The monsoon, vital for the 55 percent of farmland in India that does not have irrigation, usually starts retreating from western Rajasthan state by mid-September. This year, it started to fall back from September 9.
Patches of heavy rains recently have prompted some fears of vegetable crop damage in south, central and western India and stalled planting of onions, triggering hefty price rises that helped push food inflation to 18 percent in August, a three-year high.
India, one of the world's biggest producers and consumers of an array of farm commodities, heavily relies on annual monsoon rains to produce rice, corn, sugar, oilseeds and cotton.
Bountiful rains are expected to accelerate farm production growth.

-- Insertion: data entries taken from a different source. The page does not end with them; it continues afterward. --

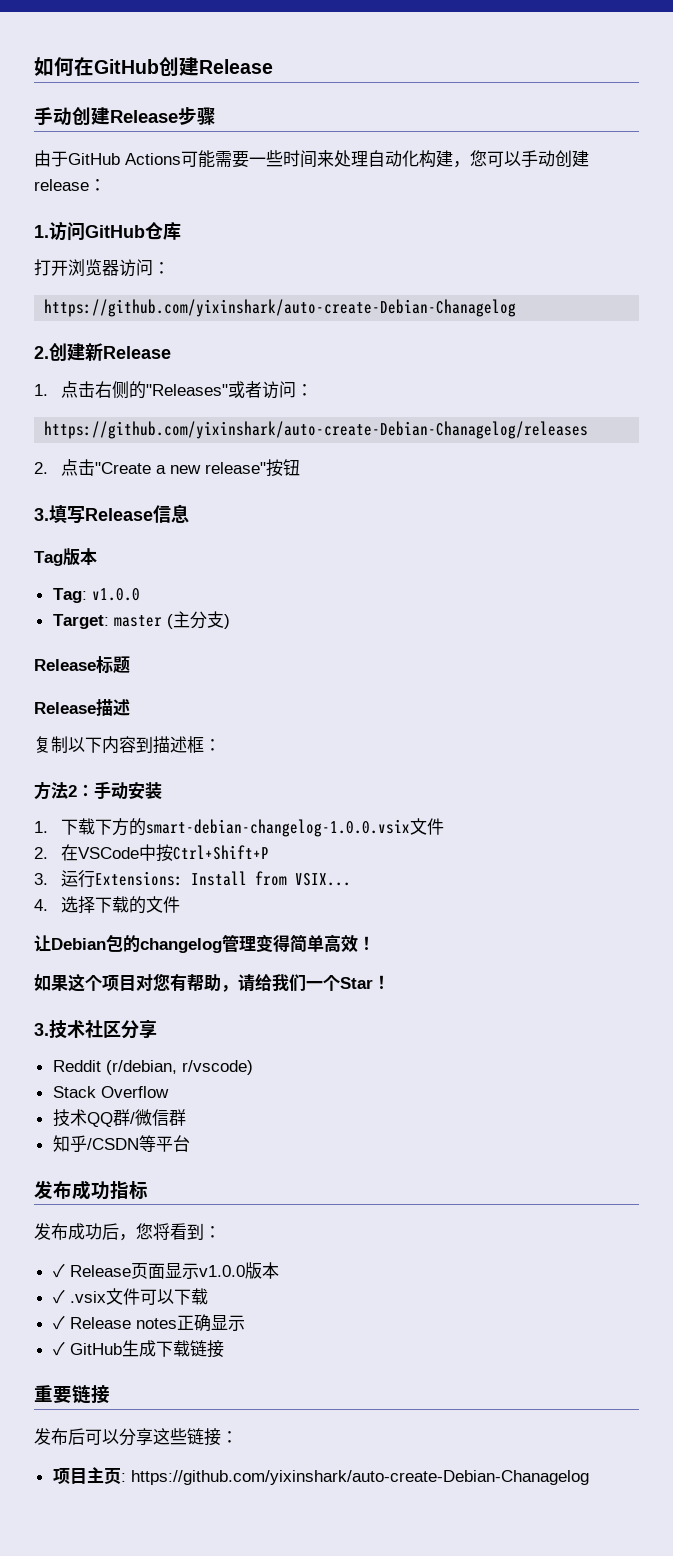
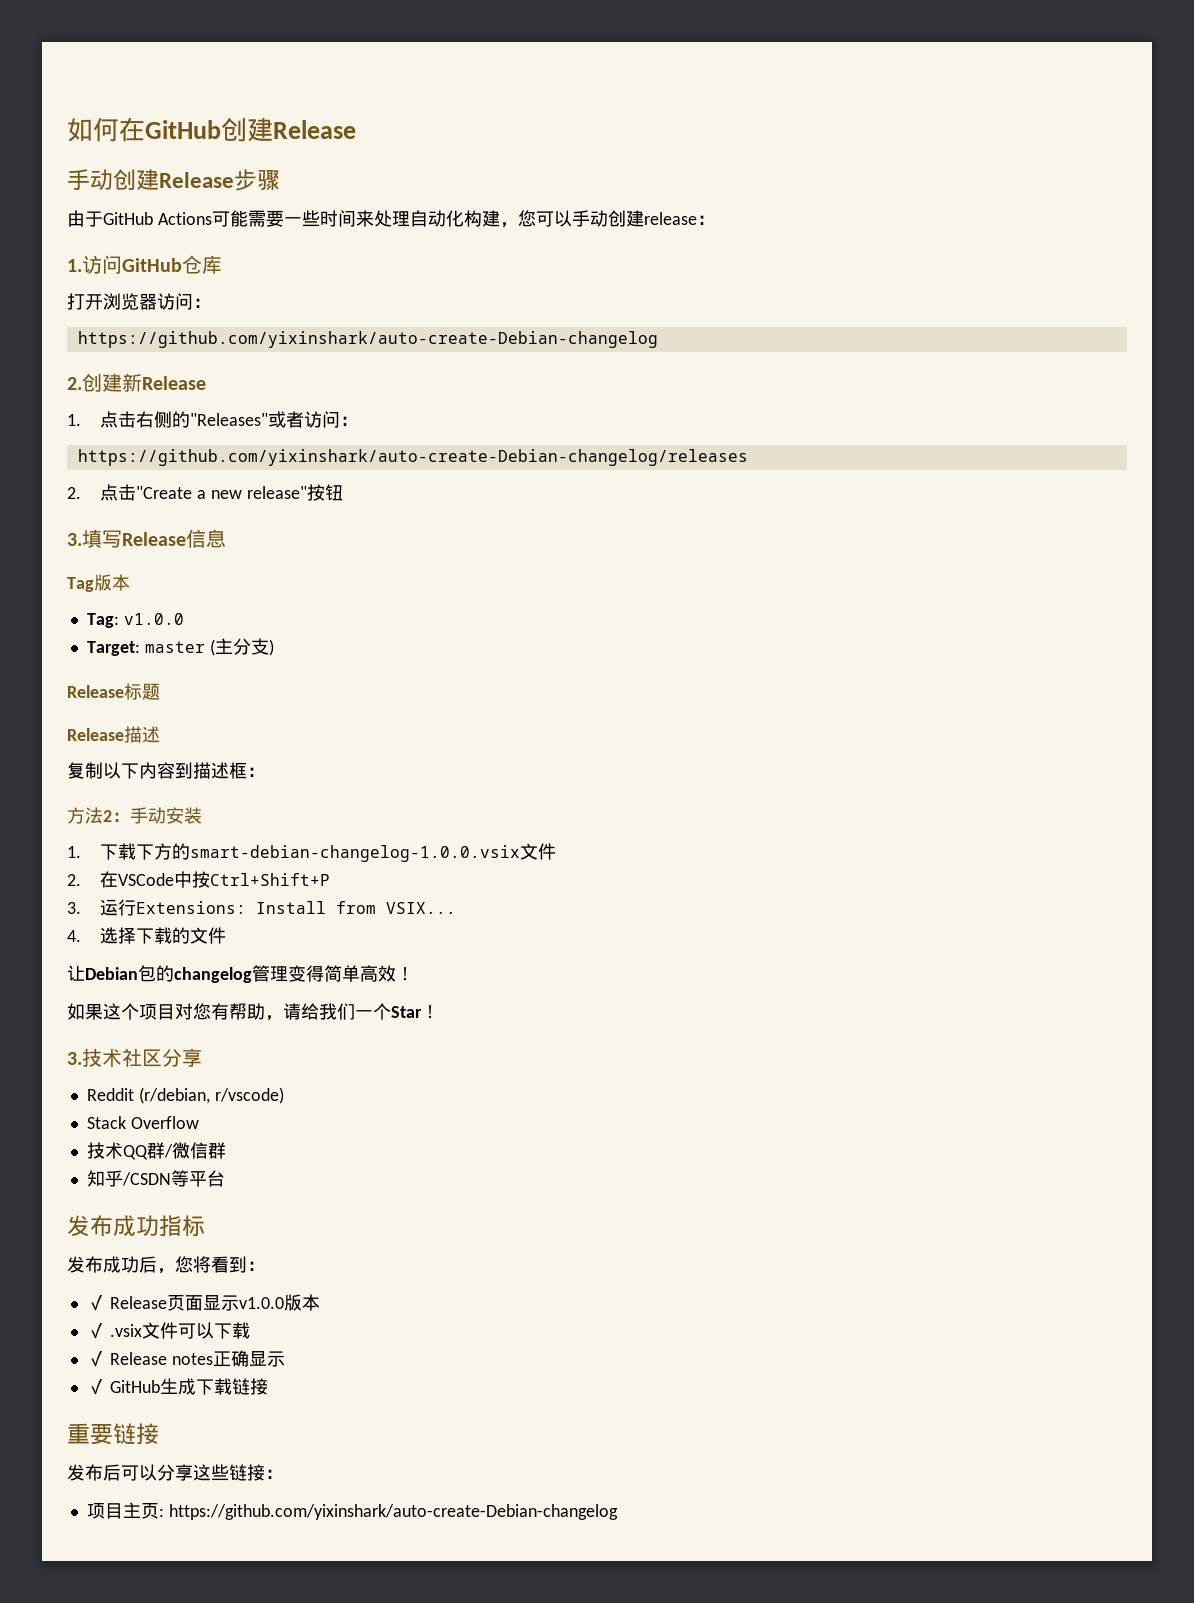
  打开浏览器访问：
- https://github.com/yixinshark/auto-create-Debian-Chanagelog
+ https://github.com/yixinshark/auto-create-Debian-changelog
- https://github.com/yixinshark/auto-create-Debian-Chanagelog/releases
+ https://github.com/yixinshark/auto-create-Debian-changelog/releases
- 项目主页: https://github.com/yixinshark/auto-create-Debian-Chanagelog
+ 项目主页: https://github.com/yixinshark/auto-create-Debian-changelog

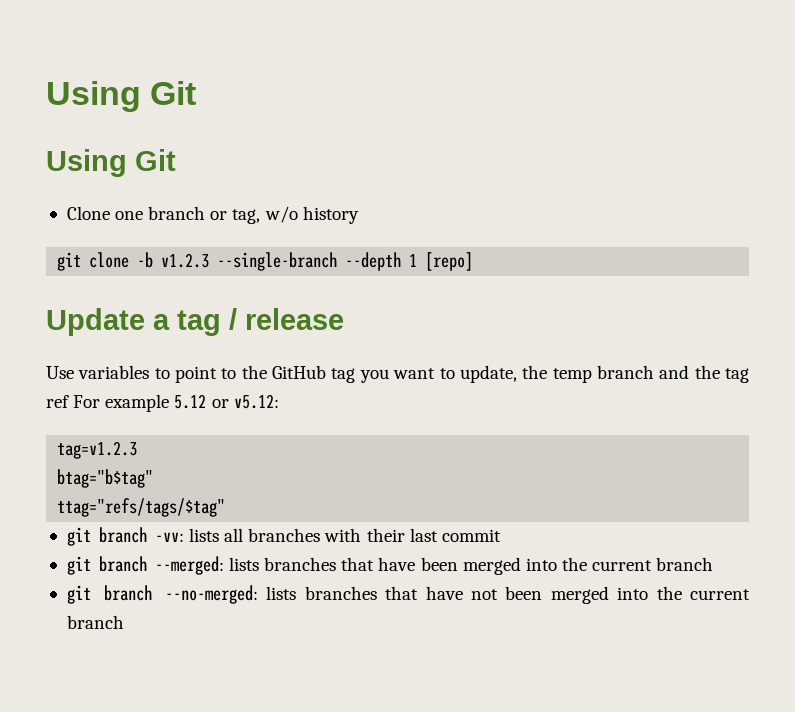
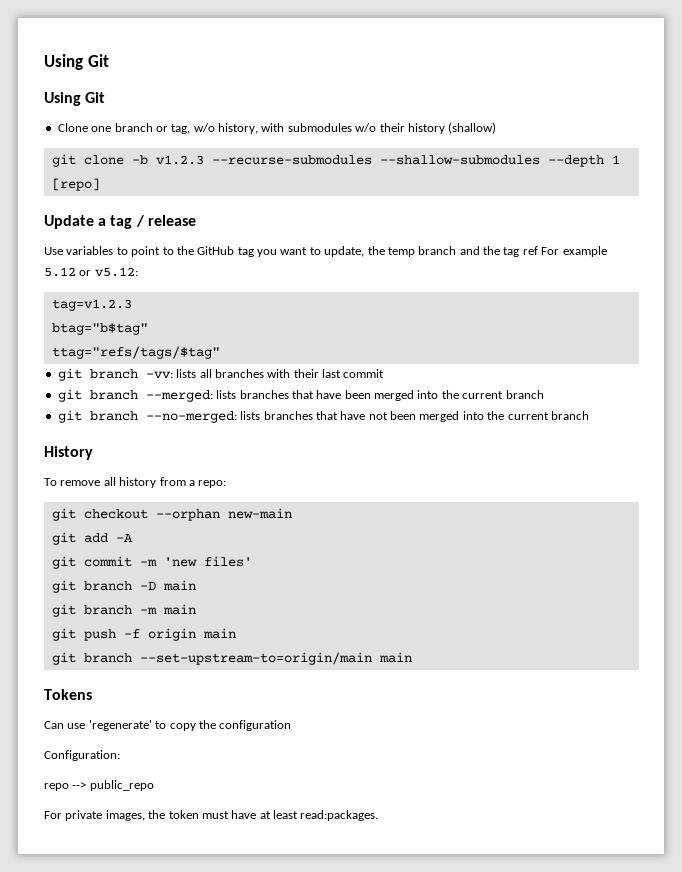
- Clone one branch or tag, w/o history
+ Clone one branch or tag, w/o history, with submodules w/o their history (shallow)
- git clone -b v1.2.3 --single-branch --depth 1 [repo]
+ git clone -b v1.2.3 --recurse-submodules --shallow-submodules --depth 1 [repo]
+ History
+ To remove all history from a repo:
+ git checkout --orphan new-main
+ git add -A
+ git commit -m 'new files'
+ git branch -D main
+ git branch -m main
+ git push -f origin main
+ git branch --set-upstream-to=origin/main main
+ Tokens
+ Can use 'regenerate' to copy the configuration
+ Configuration:
+ repo --> public_repo
+ For private images, the token must have at least read:packages.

"More rains will help double farm growth, as last year's drought-hit areas of southern and western India have received ample monsoon splash this year," said Prasoon Mathur, senior analyst at New Delhi-based Religare Commodities.
C. Rangarajan, Prime Minister Manmohan Singh's economic adviser, has forecast 4.8 percent farm growth in agricultural and allied activities in the current fiscal year to March.
The sector grew 1.8 percent in 2012/13, affected by poor rains that had caused droughts in six states, though the overall monsoon season in 2012 evaded a widespread drought.
Mathur said food prices would also start falling from next month when harvests reach the market.
Ample rains will lead to good soil moisture, raising prospects for higher output of winter-sown crops such as wheat and rapeseed.
Since June 1, when the four-month monsoon season began, rains have been 4 percent above average.